Щепанский колюче посматривал то на Тарасюка, то на следователя, пытаясь понять, какое впечатление произвел его рассказ. Тарасюк и следователь никак не реагировали на услышанное.
— Ну, еще рассказывать или хватит? — не выдержал Щепанский.
— Мы вас слушаем.
— Вы, наверное, знали о надрайонном проводнике Клее? Он из Бугского района, правда, лет на девять-десять старше меня и к ОУН принадлежит с 1936—1938 годов. Во время воссоединения Галиции с Советской Украиной он перешел на нелегальное положение, а во время оккупации был начальником полиции. Но это вам неинтересно?
— Продолжайте.
— Так вот этот Клей, его зовут Дмитро Купяк, когда стал надрайонным проводником, уже в первые дни оккупации ликвидировал всех активистов своего села, устраивал засады на бойцов, которые отступали под натиском немцев, и расстреливал их. Он жег села, убивал людей… В августе 1944 года, через короткое время после освобождения Львовщины от оккупантов, Купяк в селе Грабово загнал в ригу восемь человек, там были и женщины и дети, поджег и не отошел, пока рига с людьми не сгорела дотла. Мне рассказал об этом его боевик Черешневый. В селе Вербляны Клей убил 35 человек, там тоже были женщины и дети. В мае 1944 года Клей расстрелял семью Трояна за то, что тот назвал националистов предателями.

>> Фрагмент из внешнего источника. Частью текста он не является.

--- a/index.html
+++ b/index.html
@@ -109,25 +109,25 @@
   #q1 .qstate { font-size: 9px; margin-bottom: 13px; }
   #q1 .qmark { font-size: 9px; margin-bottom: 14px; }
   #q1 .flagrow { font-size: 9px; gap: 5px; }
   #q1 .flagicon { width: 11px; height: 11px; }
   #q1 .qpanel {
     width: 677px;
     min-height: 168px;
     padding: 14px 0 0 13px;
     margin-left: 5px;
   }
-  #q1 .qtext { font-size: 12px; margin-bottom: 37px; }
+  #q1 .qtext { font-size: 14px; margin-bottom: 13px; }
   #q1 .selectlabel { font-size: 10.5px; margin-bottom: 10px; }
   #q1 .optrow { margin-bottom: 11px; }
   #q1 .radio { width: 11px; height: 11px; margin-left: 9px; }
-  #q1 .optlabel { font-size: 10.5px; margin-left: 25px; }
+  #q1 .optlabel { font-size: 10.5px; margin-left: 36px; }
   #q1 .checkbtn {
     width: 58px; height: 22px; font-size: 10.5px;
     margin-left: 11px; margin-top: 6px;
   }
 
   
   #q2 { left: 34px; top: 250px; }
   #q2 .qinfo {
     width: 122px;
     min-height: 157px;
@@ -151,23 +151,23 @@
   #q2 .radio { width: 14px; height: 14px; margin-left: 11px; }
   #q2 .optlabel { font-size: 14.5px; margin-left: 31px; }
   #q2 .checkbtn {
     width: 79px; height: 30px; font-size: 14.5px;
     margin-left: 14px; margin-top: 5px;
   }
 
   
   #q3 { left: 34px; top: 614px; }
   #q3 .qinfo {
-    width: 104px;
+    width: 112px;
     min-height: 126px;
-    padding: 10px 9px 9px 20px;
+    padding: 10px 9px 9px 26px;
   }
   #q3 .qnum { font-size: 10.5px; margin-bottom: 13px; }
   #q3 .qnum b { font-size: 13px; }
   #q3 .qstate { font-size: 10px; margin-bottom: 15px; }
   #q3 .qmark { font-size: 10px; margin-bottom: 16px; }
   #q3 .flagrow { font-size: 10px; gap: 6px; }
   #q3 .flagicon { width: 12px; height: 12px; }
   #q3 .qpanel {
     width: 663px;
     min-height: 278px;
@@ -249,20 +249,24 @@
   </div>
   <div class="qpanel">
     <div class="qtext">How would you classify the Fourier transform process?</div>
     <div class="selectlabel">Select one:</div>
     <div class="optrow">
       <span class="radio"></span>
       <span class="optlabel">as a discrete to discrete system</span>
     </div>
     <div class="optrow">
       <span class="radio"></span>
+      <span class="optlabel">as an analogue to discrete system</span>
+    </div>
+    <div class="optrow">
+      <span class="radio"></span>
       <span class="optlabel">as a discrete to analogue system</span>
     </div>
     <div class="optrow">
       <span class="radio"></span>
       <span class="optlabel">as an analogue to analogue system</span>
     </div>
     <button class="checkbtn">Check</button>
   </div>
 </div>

— Мы можем проверить то, что рассказывает Щепанский? — обратился Тарасюк к следователю.
— Вы что, мне не верите?
— Верим, но нам нужно, чтобы были не только общие слова, — произнес Тарасюк.

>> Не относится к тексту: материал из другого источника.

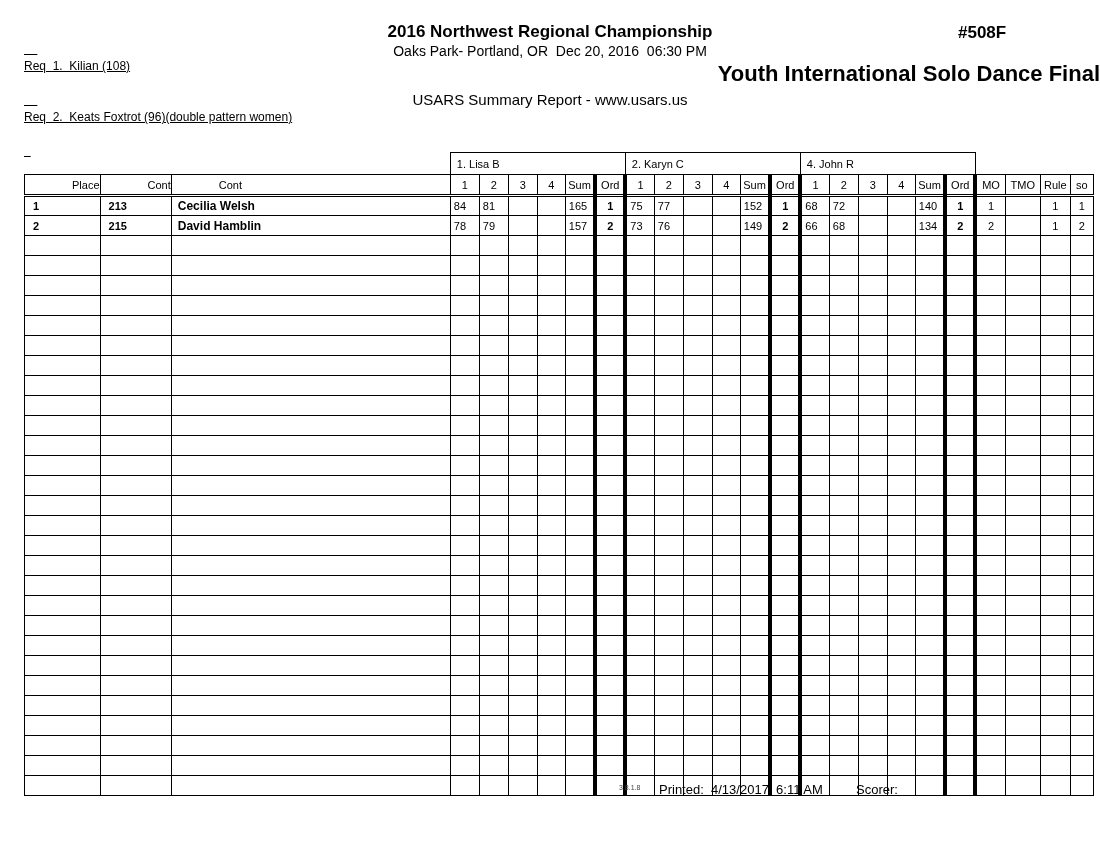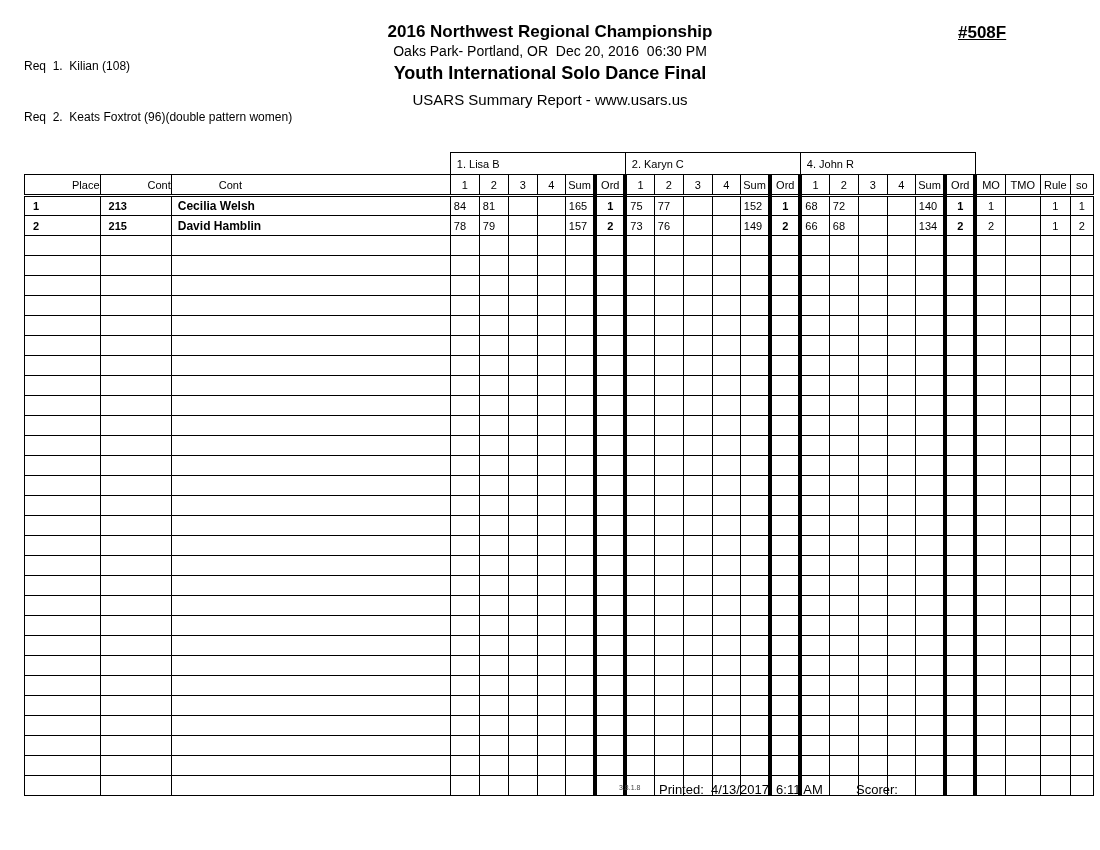--- a/index.html
+++ b/index.html
@@ -5,27 +5,27 @@
   * { margin:0; padding:0; box-sizing:border-box; }
   html,body { background:#fff; }
   body {
     width:1100px; height:850px; position:relative;
     font-family:"Liberation Sans", sans-serif; color:#000;
     overflow:hidden;
   }
   .page { position:absolute; inset:0; background:#fff; }
 
   
-  .req-block { position:absolute; left:24px; top:24px; font-size:12px; line-height:17px; white-space:pre; }
+  .req-block { position:absolute; left:24px; top:24px; font-size:12px; line-height:17px; white-space:pre;text-decoration:underline; }
   .title-block { position:absolute; left:0; top:22px; width:1100px; text-align:center; }
   .title1 { font-size:17px; font-weight:bold; line-height:20px; }
   .sub1   { font-size:14px; line-height:18px; white-space:pre; }
-  .title2 { font-size:18px; font-weight:bold; line-height:23px; margin-top:2px; }
+  .title2 { font-size:22px; font-weight:bold; line-height:23px; margin-top:2px;text-align:right; }
   .sub2   { font-size:15px; line-height:19px; margin-top:5px; }
-  .report-number { position:absolute; left:958px; top:23px; font-size:17px; font-weight:bold;text-decoration:underline; }
+  .report-number { position:absolute; left:958px; top:23px; font-size:17px; font-weight:bold; }
 
   
   table.score { position:absolute; left:24px; top:152px; border-collapse:collapse; table-layout:fixed; }
   table.score td {
     border:1px solid #000; height:20px; font-size:11px;
     padding:0 0 0 3px; overflow:hidden; vertical-align:middle; white-space:nowrap;
   }
   tr.judge-row td { height:22px; }
   tr.header-row td { height:21px; border-bottom:3px double #000;padding-left:47px; }
   .nob { border:none !important; }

Следователь вышел. Щепанский клялся, что ничего не выдумывает, беда в том, что он сам там не был.
Вошел следователь.
— Действительно, семью Трояна уничтожила банда Клея[27]. Убиты Троян Владимир Тимкович, его жена Ганна, дочка София семи лет, сын Владимир пяти лет, дочка Мария трех лет, сын Яков двух лет, грудной младенец, которому не успели дать имя, и отец Трояна — Тимко.

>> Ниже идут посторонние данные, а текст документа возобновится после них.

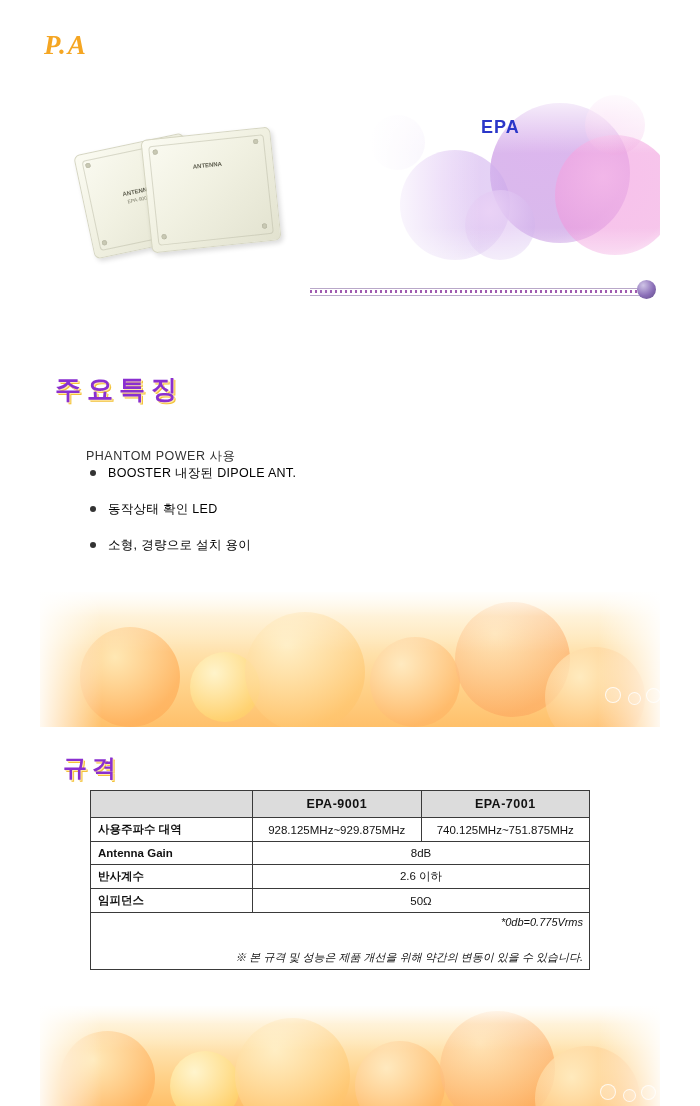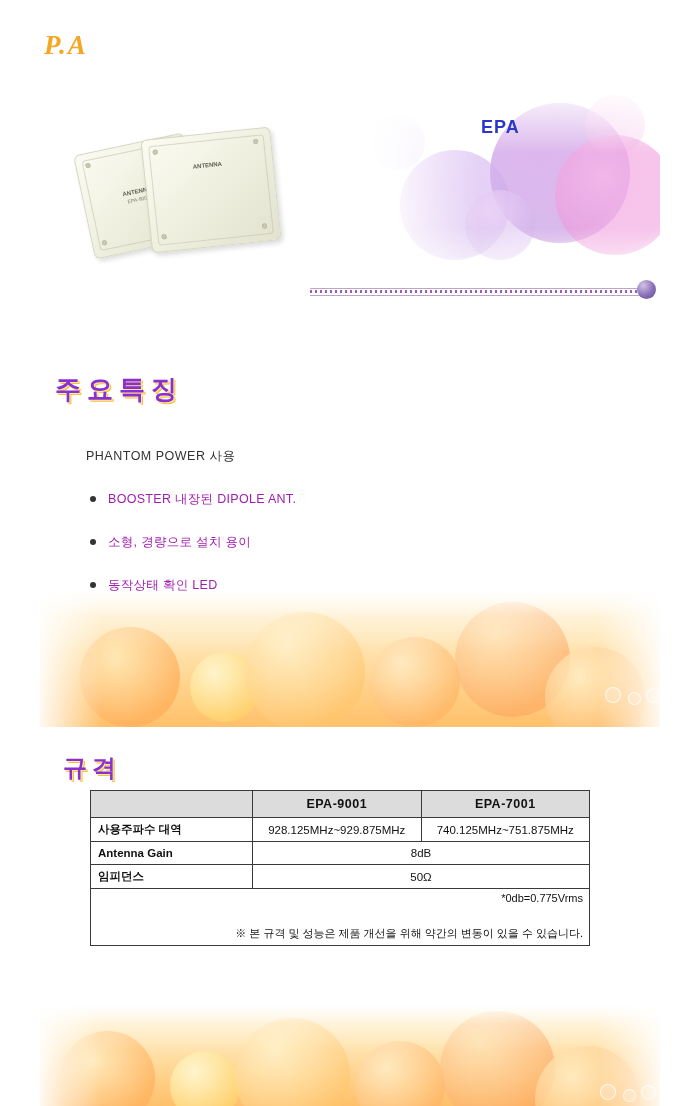--- a/index.html
+++ b/index.html
@@ -173,26 +173,25 @@
     top: 448px;
     width: 420px;
   }
   .feat-lead {
     font-size: 12.5px;
     color: #333333;
     letter-spacing: 0.5px;
   }
   .feat-item {
     font-size: 12.5px;
-    color: #a21caf;
+    color: #000000;
     letter-spacing: 0.3px;
     margin-bottom: 19px;
     padding-left: 22px;
     position: relative;
-    margin-top: 26px;
   }
   .feat-item .dot {
     position: absolute;
     left: 4px;
     top: 5px;
     width: 6px;
     height: 6px;
     background: #333333;
     border-radius: 50%;
   }
@@ -271,20 +270,21 @@
   .note-row td {
     border: 1px solid #3a3a3a;
     border-top: none;
     height: 56px;
     vertical-align: top;
     padding: 0;
   }
   .note-box {
     position: relative;
     height: 56px;
+    font-style: italic;
   }
   .note-top {
     position: absolute;
     right: 6px;
     top: 3px;
     font-size: 11px;
     color: #111;
   }
   .note-bottom {
     position: absolute;
@@ -345,25 +345,25 @@
   <div class="fancy-heading heading-features">주요특징</div>
 
   <div class="features">
     <div class="feat-lead">PHANTOM POWER 사용</div>
     <div class="feat-item">
       <span class="dot"></span>
       <span>BOOSTER 내장된 DIPOLE ANT.</span>
     </div>
     <div class="feat-item">
       <span class="dot"></span>
-      <span>소형, 경량으로 설치 용이</span>
+      <span>동작상태 확인 LED</span>
     </div>
     <div class="feat-item">
       <span class="dot"></span>
-      <span>동작상태 확인 LED</span>
+      <span>소형, 경량으로 설치 용이</span>
     </div>
   </div>
 
   <div class="band band1">
     <div class="band-bg"></div>
     <div class="ob" style="left:40px;top:35px;width:100px;height:100px;background:radial-gradient(circle at 35% 30%, rgba(255,232,180,0.95), rgba(255,176,92,0.75) 70%, rgba(255,160,70,0.5));"></div>
     <div class="ob" style="left:150px;top:60px;width:70px;height:70px;background:radial-gradient(circle at 35% 30%, rgba(255,245,205,0.95), rgba(255,214,110,0.7) 72%, rgba(255,200,90,0.45));"></div>
     <div class="ob" style="left:205px;top:20px;width:120px;height:120px;background:radial-gradient(circle at 35% 28%, rgba(255,240,200,0.85), rgba(255,198,110,0.6) 72%, rgba(255,185,95,0.35));"></div>
     <div class="ob" style="left:330px;top:45px;width:90px;height:90px;background:radial-gradient(circle at 35% 30%, rgba(255,235,195,0.9), rgba(255,180,100,0.65) 72%, rgba(255,165,80,0.4));"></div>
     <div class="ob" style="left:415px;top:10px;width:115px;height:115px;background:radial-gradient(circle at 35% 28%, rgba(255,226,180,0.8), rgba(252,166,95,0.6) 72%, rgba(250,150,80,0.35));"></div>
@@ -389,20 +389,24 @@
       <tr>
         <td class="col-label">사용주파수 대역</td>
         <td class="val">928.125MHz~929.875MHz</td>
         <td class="val">740.125MHz~751.875MHz</td>
       </tr>
       <tr>
         <td class="col-label">Antenna Gain</td>
         <td class="val" colspan="2">8dB</td>
       </tr>
       <tr>
+        <td class="col-label">반사계수</td>
+        <td class="val" colspan="2">2.6 이하</td>
+      </tr>
+      <tr>
         <td class="col-label">임피던스</td>
         <td class="val" colspan="2">50Ω</td>
       </tr>
       <tr class="note-row">
         <td colspan="3">
           <div class="note-box">
             <div class="note-top">*0db=0.775Vrms</div>
             <div class="note-bottom">※ 본 규격 및 성능은 제품 개선을 위해 약간의 변동이 있을 수 있습니다.</div>
           </div>
         </td>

— Видите, подтвердилось, о чем я рассказывал! Ведь я говорю правду! — повернулся Щепанский уже к Тарасюку.
— Да, страшную, кровавую правду. Стынет кровь в жилах, когда вы об этом рассказываете.
Но бандит словно не понял этих слов, он откровенно радовался, что теперь речь шла не о его преступлениях.
— Вот если бы вы Клея взяли, так он бы вам еще не такое порассказал, только сбежал он. Говорили, где-то в Канаде купил ресторан и живет припеваючи.